**What you are asked to do:**
Reproduce the entries in full. Exclude all images from the copy.

**Data supplied:**

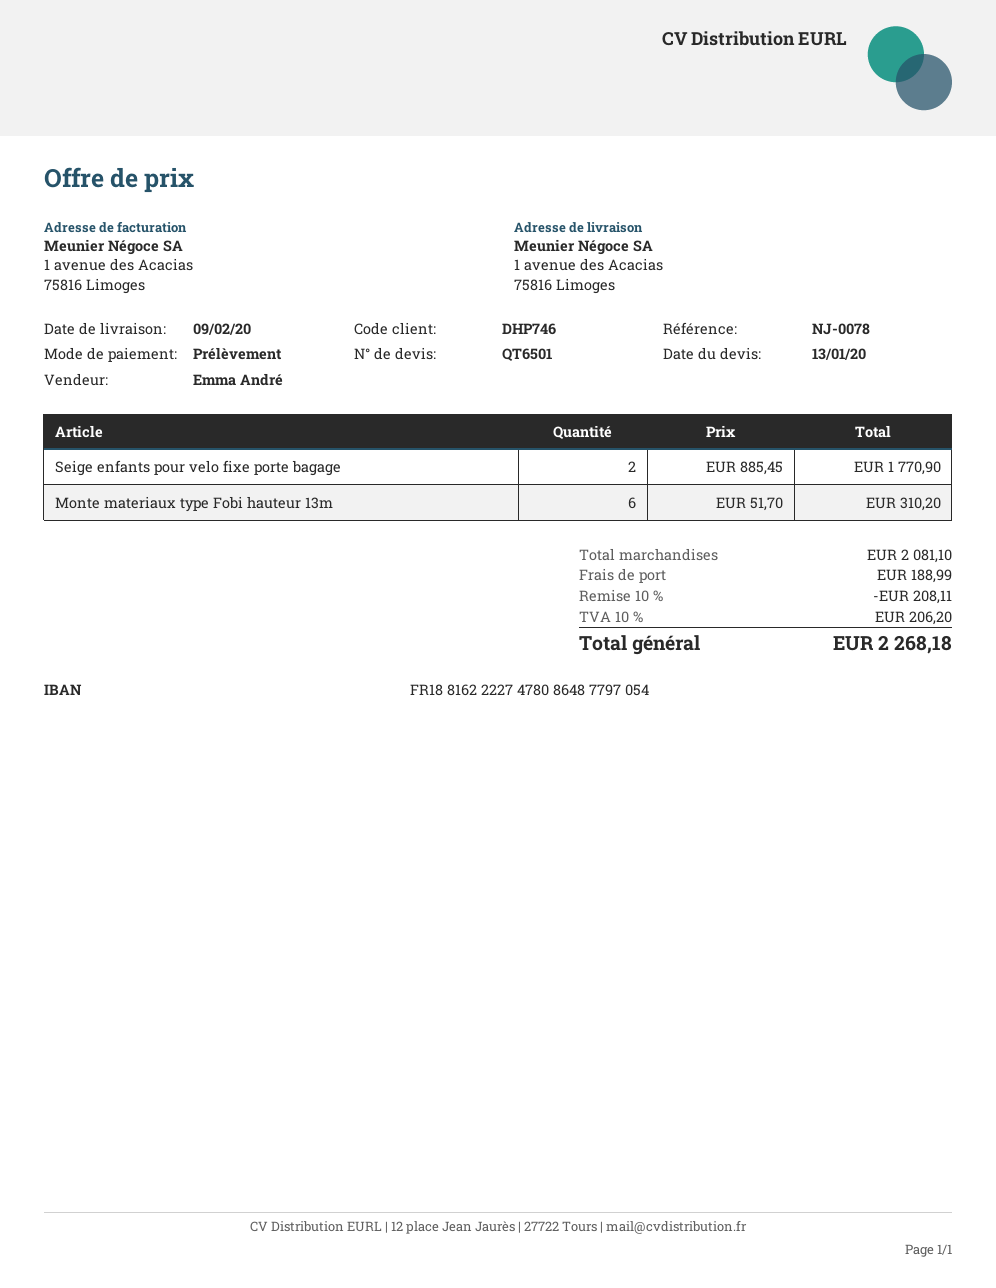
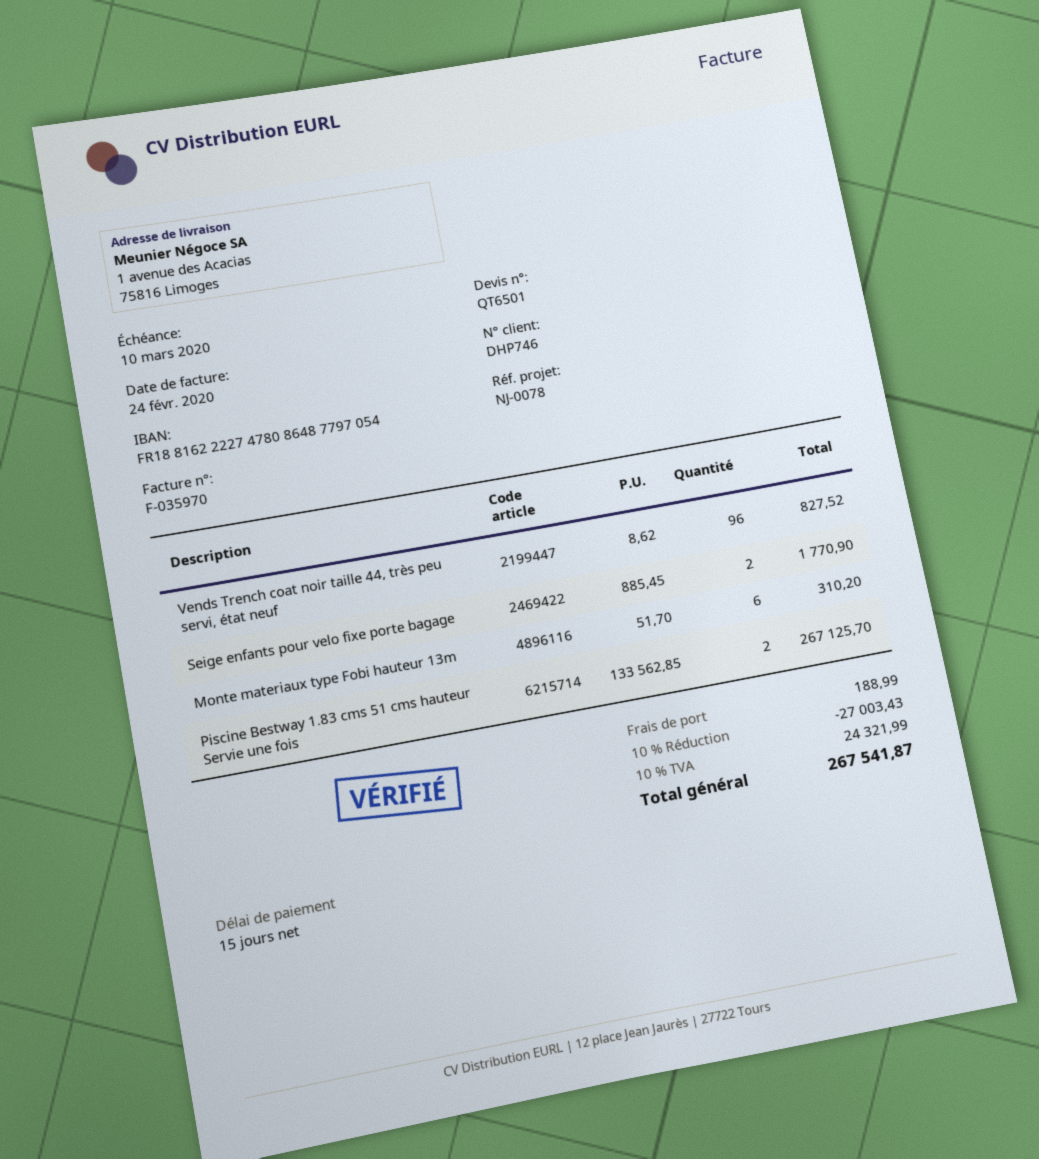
Vends Trench coat noir taille 44, très peu servi, état neuf: none -> 96 x 8.62 = 827.52
Piscine Bestway 1.83 cms 51 cms hauteur Servie une fois: none -> 2 x 133562.85 = 267125.70
discount: 10% = 208.11 -> 10% = 27003.43
tax: 10% = 206.20 -> 10% = 24321.99
total: 2268.18 -> 267541.87

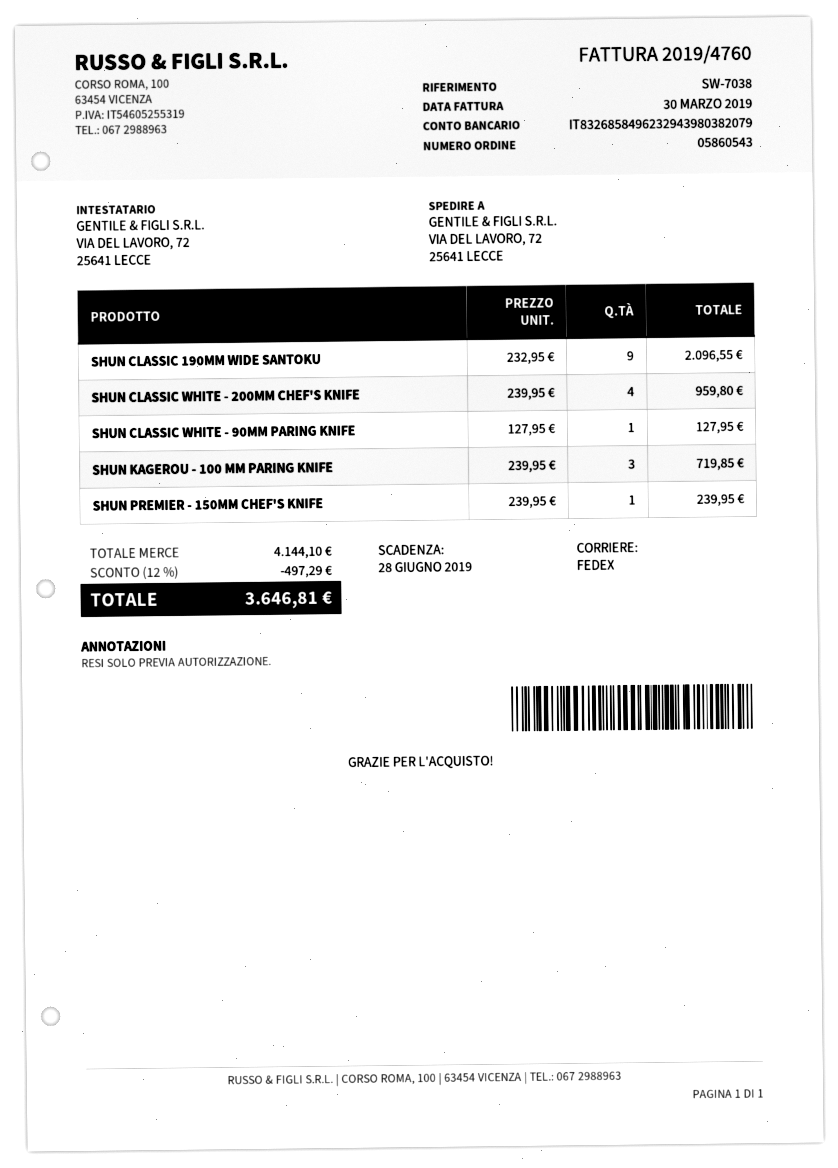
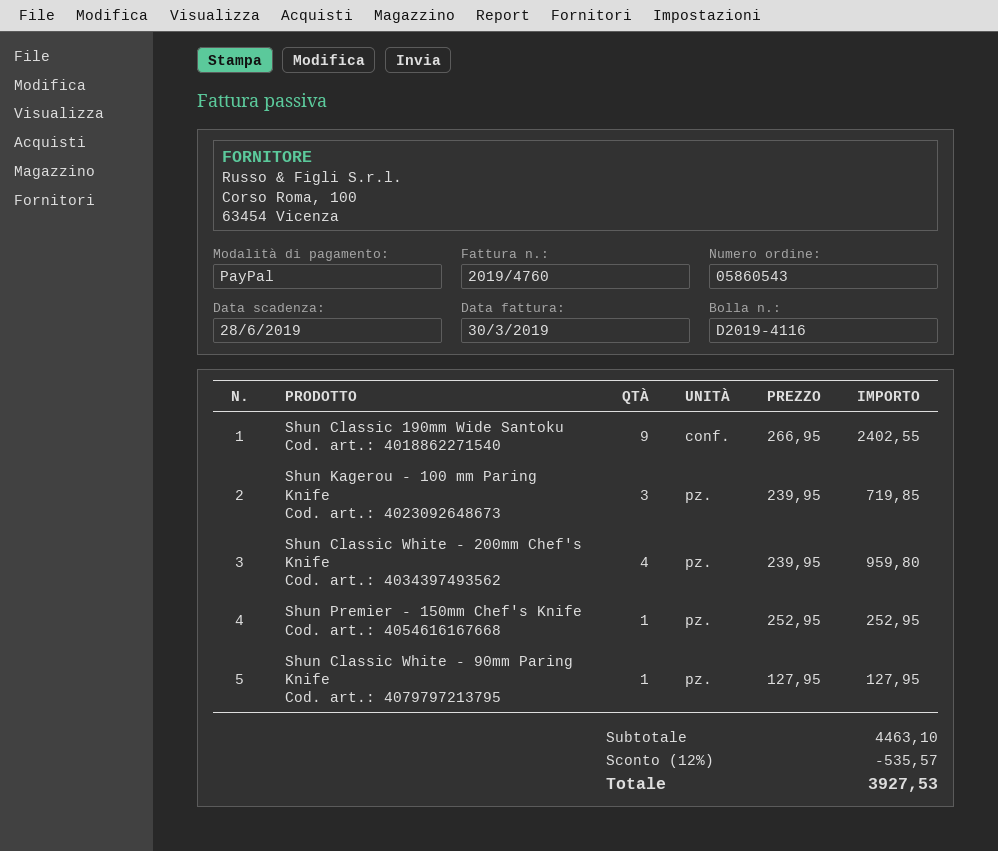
SHUN CLASSIC 190MM WIDE SANTOKU: 9 x 232.95 = 2096.55 -> 9 x 266.95 = 2402.55
SHUN PREMIER - 150MM CHEF'S KNIFE: 1 x 239.95 = 239.95 -> 1 x 252.95 = 252.95
subtotal: 4144.10 -> 4463.10
discount: 12% = 497.29 -> 12% = 535.57
total: 3646.81 -> 3927.53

**Output below:**
Vends Trench coat noir taille 44, très peu servi, état neuf: none -> 96 x 8.62 = 827.52
Piscine Bestway 1.83 cms 51 cms hauteur Servie une fois: none -> 2 x 133562.85 = 267125.70
discount: 10% = 208.11 -> 10% = 27003.43
tax: 10% = 206.20 -> 10% = 24321.99
total: 2268.18 -> 267541.87

SHUN CLASSIC 190MM WIDE SANTOKU: 9 x 232.95 = 2096.55 -> 9 x 266.95 = 2402.55
SHUN PREMIER - 150MM CHEF'S KNIFE: 1 x 239.95 = 239.95 -> 1 x 252.95 = 252.95
subtotal: 4144.10 -> 4463.10
discount: 12% = 497.29 -> 12% = 535.57
total: 3646.81 -> 3927.53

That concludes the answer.